3 minutes it like 27 cents in my area with Uber they would never part with that much scratch.


----------



## Trump Economics (Jul 29, 2015)

Lee239 said:


> 3 minutes it like 27 cents in my area with Uber they would never part with that much scratch.


Lol -- kudos to Lyft for offering me $5.00. That bought me my McDonalds for the night.


----------



## beezlewaxin (Feb 10, 2015)

Another reason to screenshot as soon as you accept a ping. Tedious (if the 3 seconds it takes to screenshot can be considered 'tedious') but produces a paper trail for when a ride dissappears.


----------



## Trump Economics (Jul 29, 2015)

beezlewaxin said:


> Another reason to screenshot as soon as you accept a ping. Tedious (if the 3 seconds it takes to screenshot can be considered 'tedious') but produces a paper trail for when a ride dissappears.


But there's no time stamp between 1 and 3 seconds -- the clock at the top will show the same.


----------



## JimKE (Oct 28, 2016)

My only Lyft ping yesterday afternoon/evening was a cancellation. It was a Plus ride about 10 minutes away, and at the time of day looked like a longish dinner drive. I got 1/2 block from the pickup point in rush hour traffic and the pax canceled. I hung around the general area in the hopes that I'd get to ignore their re-order, but they didn't.

Checked my dashboard, and the cancellation fee is there without me asking. I was surprised because I did not actually arrive at the pickup.


----------



## Trump Economics (Jul 29, 2015)

JimKE said:


> My only Lyft ping yesterday afternoon/evening was a cancellation. It was a Plus ride about 10 minutes away, and at the time of day looked like a longish dinner drive. I got 1/2 block from the pickup point in rush hour traffic and the pax canceled. I hung around the general area in the hopes that I'd get to ignore their re-order, but they didn't.
> 
> Checked my dashboard, and the cancellation fee is there without me asking. I was surprised because I did not actually arrive at the pickup.


You don't need to arrive. The cancellation clock starts from the moment you're pinged. If more than 5 minutes passes and the call is cancelled, the fee applies.


----------



## Lee239 (Mar 24, 2017)

JimKE said:


> My only Lyft ping yesterday afternoon/evening was a cancellation. It was a Plus ride about 10 minutes away, and at the time of day looked like a longish dinner drive. I got 1/2 block from the pickup point in rush hour traffic and the pax canceled. I hung around the general area in the hopes that I'd get to ignore their re-order, but they didn't.
> 
> Checked my dashboard, and the cancellation fee is there without me asking. I was surprised because I did not actually arrive at the pickup.

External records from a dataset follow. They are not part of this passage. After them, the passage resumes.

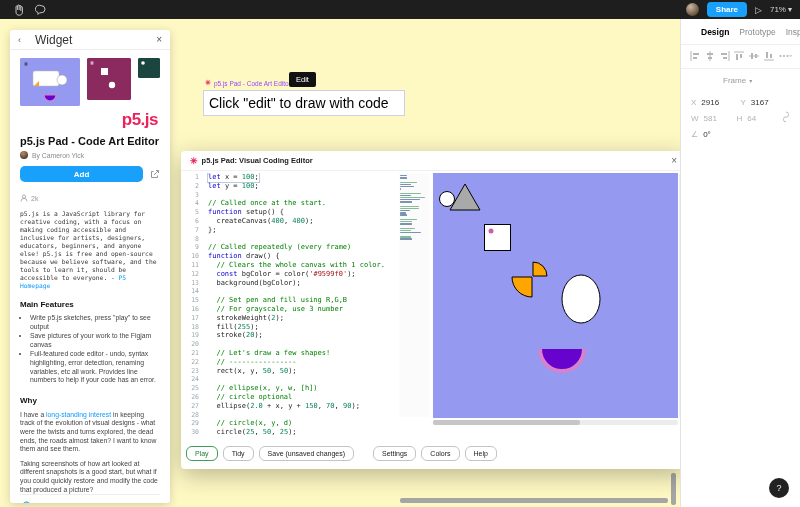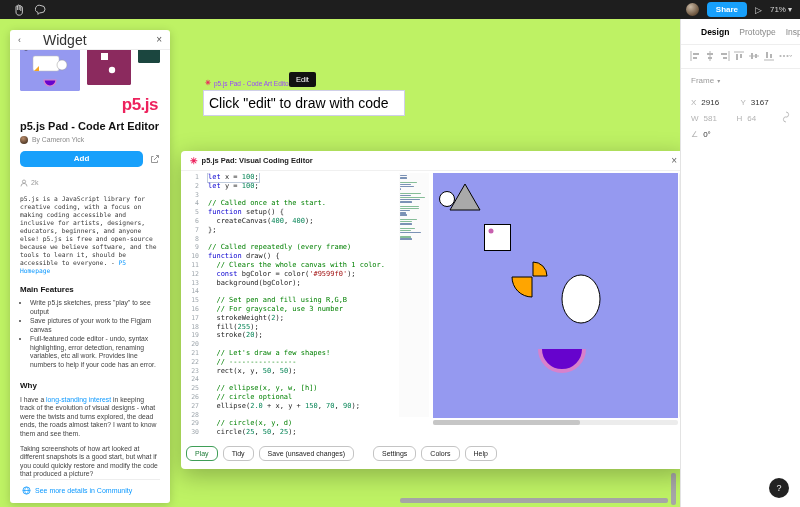"Share" .screen { background: #bef264 -> #fef9c3 }
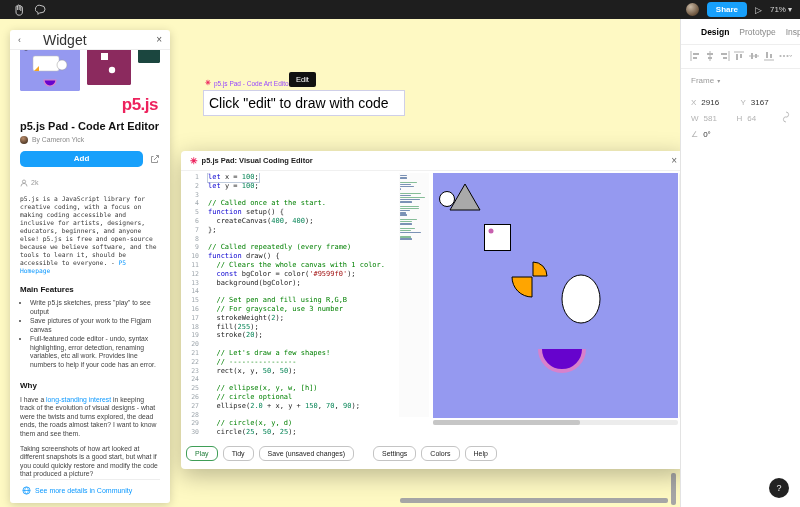"Widget" .wp-title { font-size: 14px -> 12px; margin-left: 22px -> 14px }
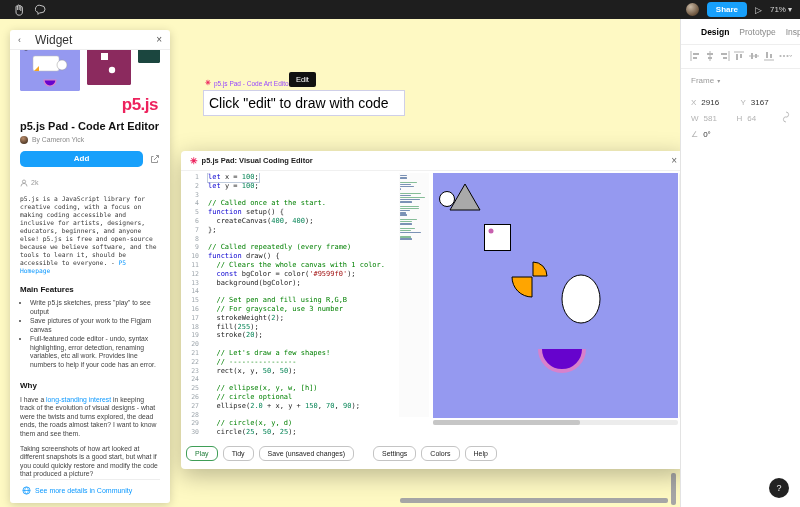"Frame" .rsection { margin-left: none -> 32px }
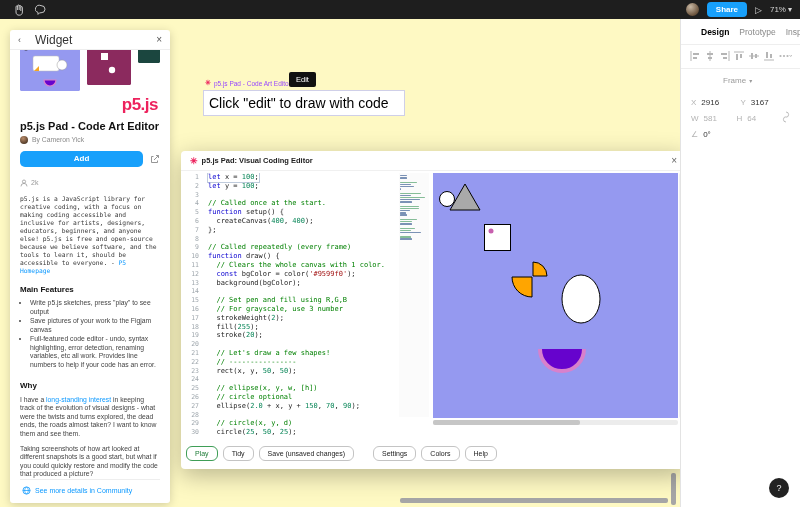"p5.js" .wp-body { justify-content: flex-end -> none }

I got one of those once on Uber. Got a ping, picked up the phone while driving and accepted it by mistake I was already on the bridge and driving home. I wanted them to cancel. I just kept driving away, no cancel, not even for the fee. Turned off the phone waited 2 minutes no cancel. I said F it I'm going home. I was gonna text the pax to cancel and then they did before I sent it and I got the cancel fee, just a fluke I guess or I was close enough when I got the ping to start the clock. Makes up for the cancels I was cheated on.


----------



## Skepticaldriver (Mar 5, 2017)

Yeah. I talk with my friend on the phone while we work the bay area. And some of these half pings that i get. Im reading the name while he says it aloud on the phone. And im like. Wtf. And he confirms the location and i realized that we got the same call at the same time.


----------



## Trump Economics (Jul 29, 2015)

Skepticaldriver said:


> Yeah. I talk with my friend on the phone while we work the bay area. And some of these half pings that i get. Im reading the name while he says it aloud on the phone. And im like. Wtf. And he confirms the location and i realized that we got the same call at the same time.


Thank you for your contribution to this post. Together, we can unveil what Lyft doesn't want the world to know.


----------



## Adieu (Feb 21, 2016)

Yeah, that seems to be what cancel-during-countdown pings are about.

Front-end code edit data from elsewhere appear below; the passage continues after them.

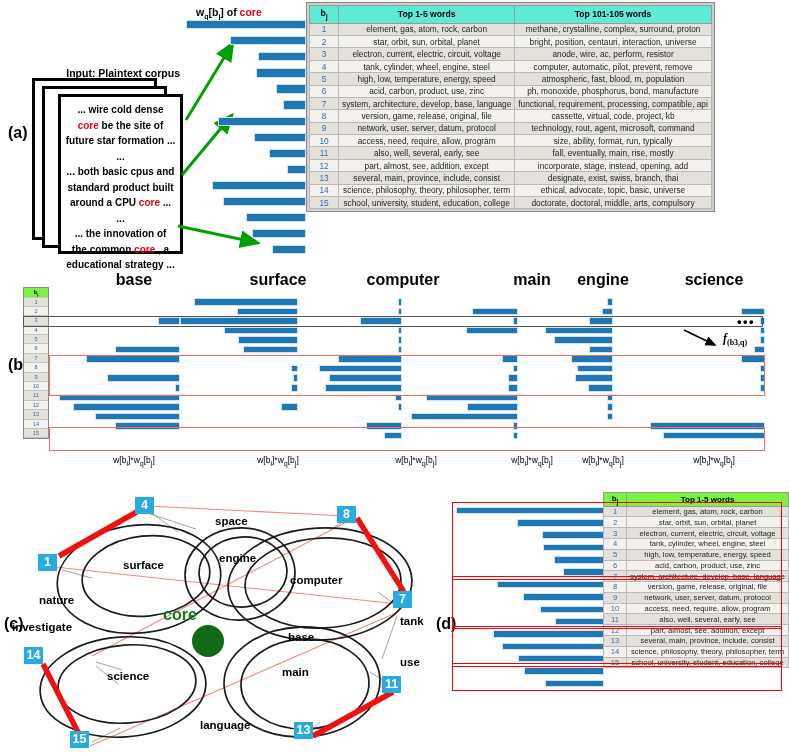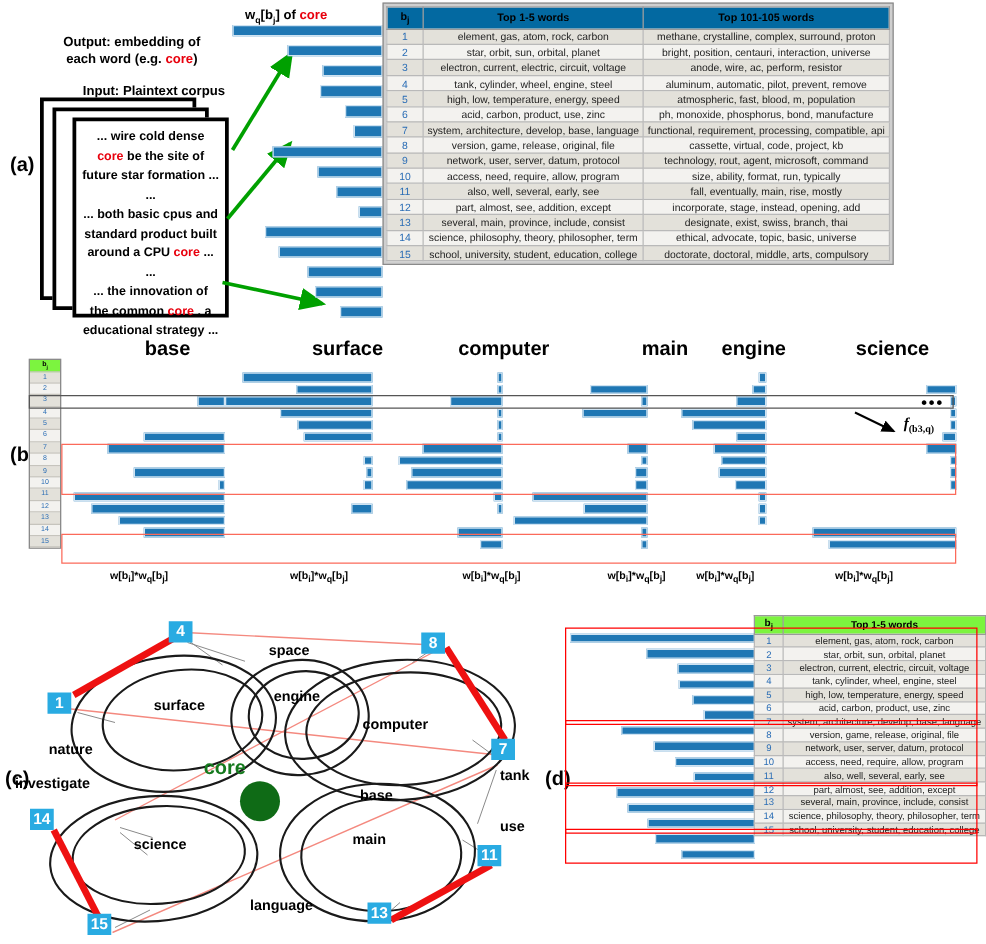"bj" table.wt th { background: #0369a1 -> #5eead4 }
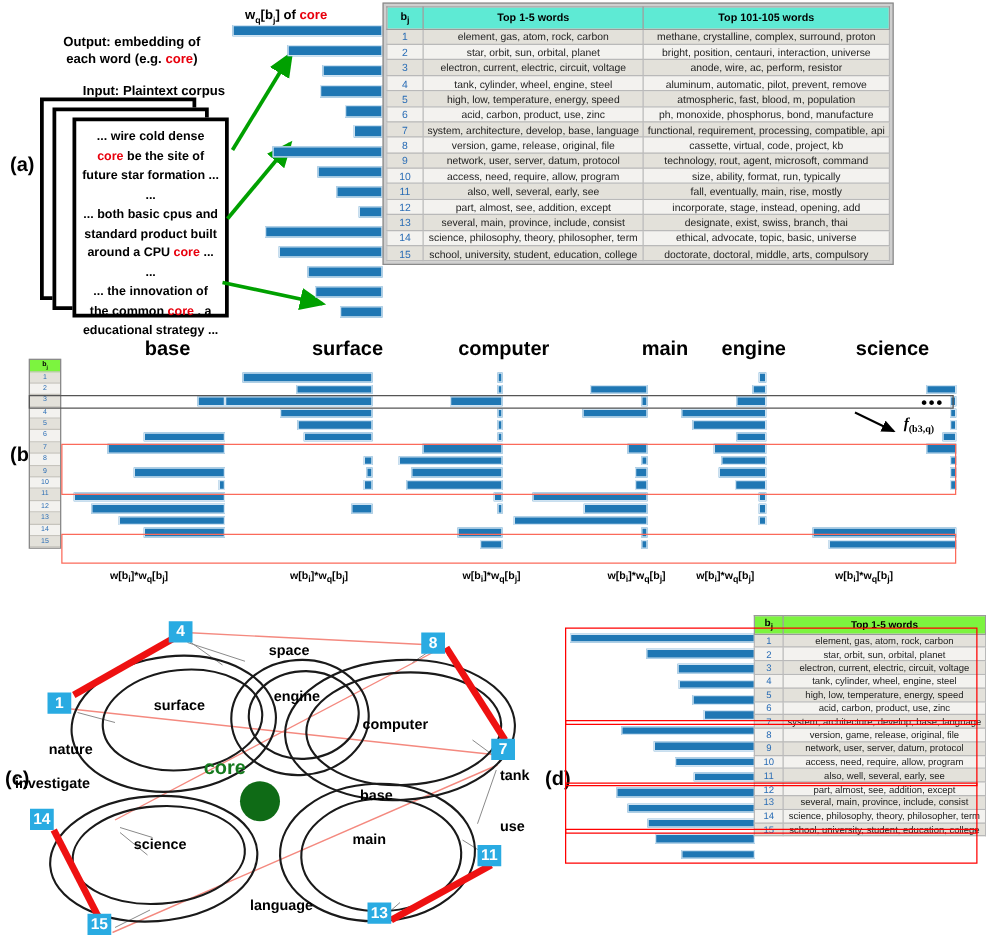"Output: embedding of" div.abs { html: <div> <div>Output: embedding of</div> <div><span>each word (e.g. </span><span>core</span><span>)</span></div> </div> -> none }
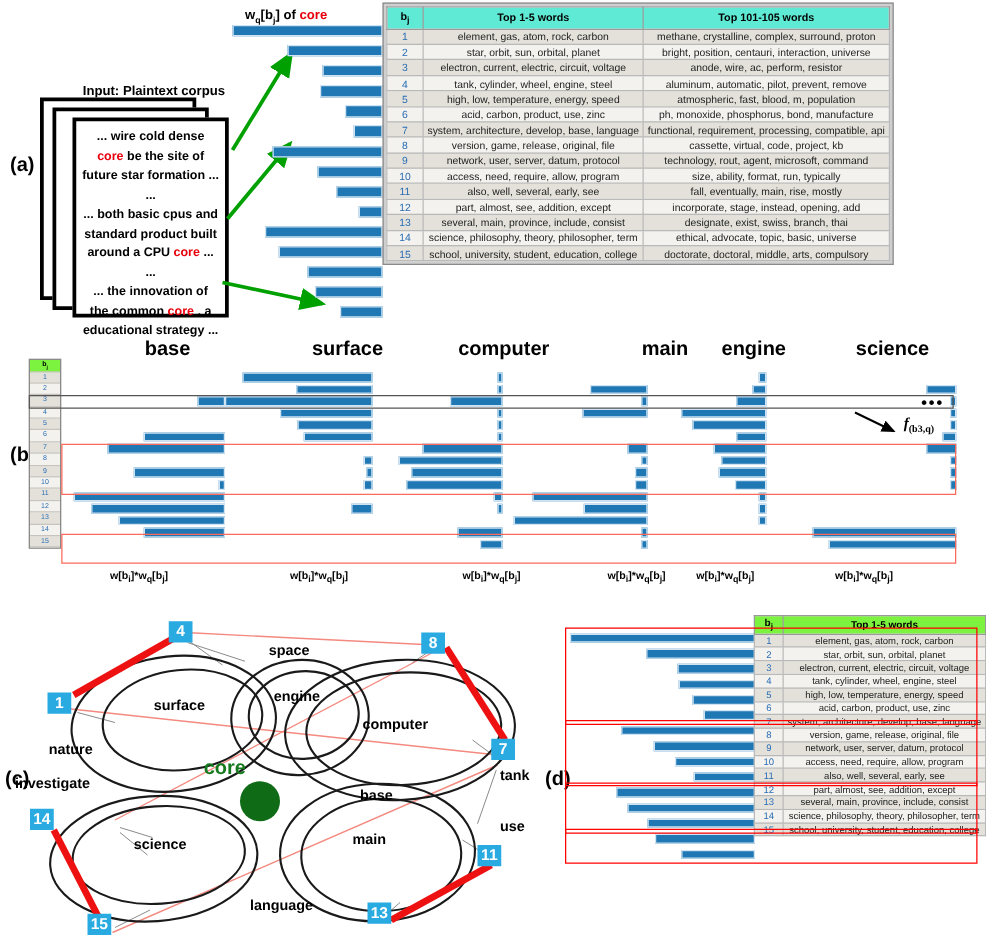"aluminum, automatic, pilot, prevent," td { text: aluminum -> computer }
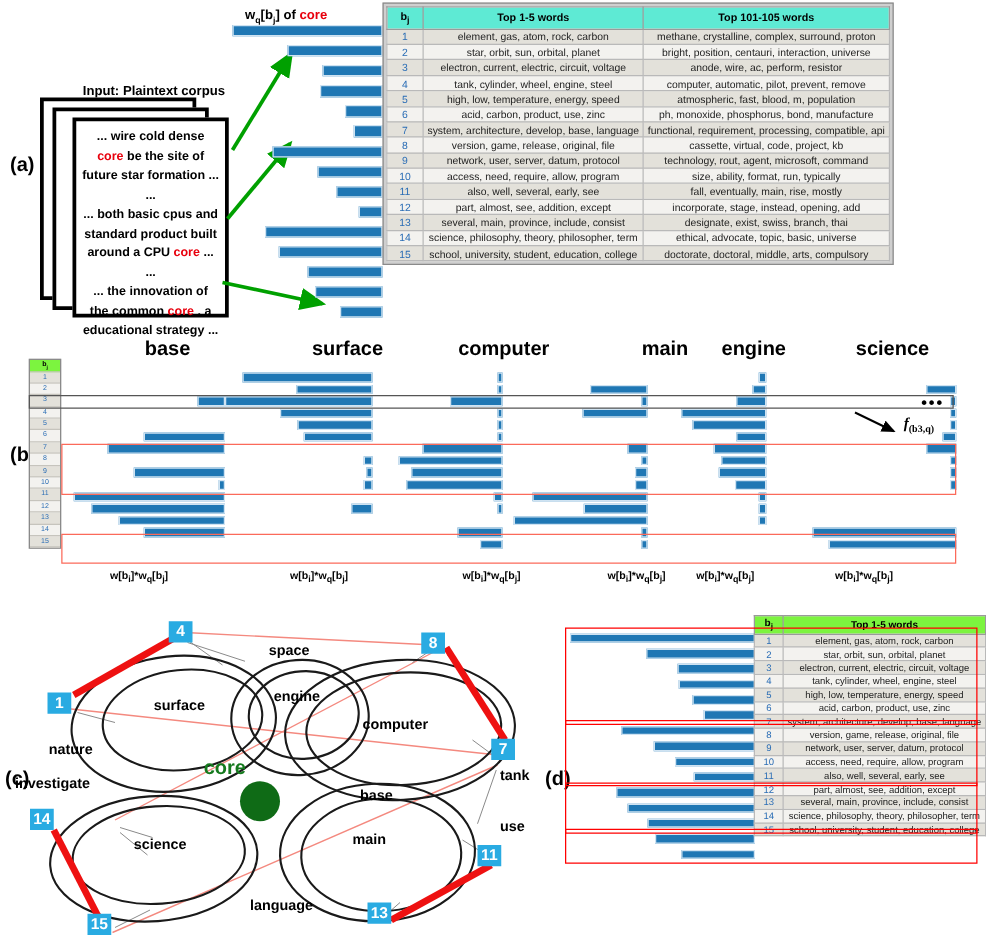"w[bi]*wq[bj]" .axlbl { font-weight: bold -> normal; text-align: left -> center }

Cuz pax can't see what driver in what vehicle is getting pinged anymore, not until a ping is accepted.


----------



## Skepticaldriver (Mar 5, 2017)

So. Now what. Ive read stuff from trump econ... Also adieu... I like the cut of your jibs.... But all of this info. What to do about it. Im at a loss for a course of action


----------



## leroy jenkins (May 27, 2015)

Skepticaldriver said:


> What to do about it. Im at a loss for a course of action


if Lyft/Uber is your full-time job----get a new job while the economy is still good. And if you need to, drive Lyft after work.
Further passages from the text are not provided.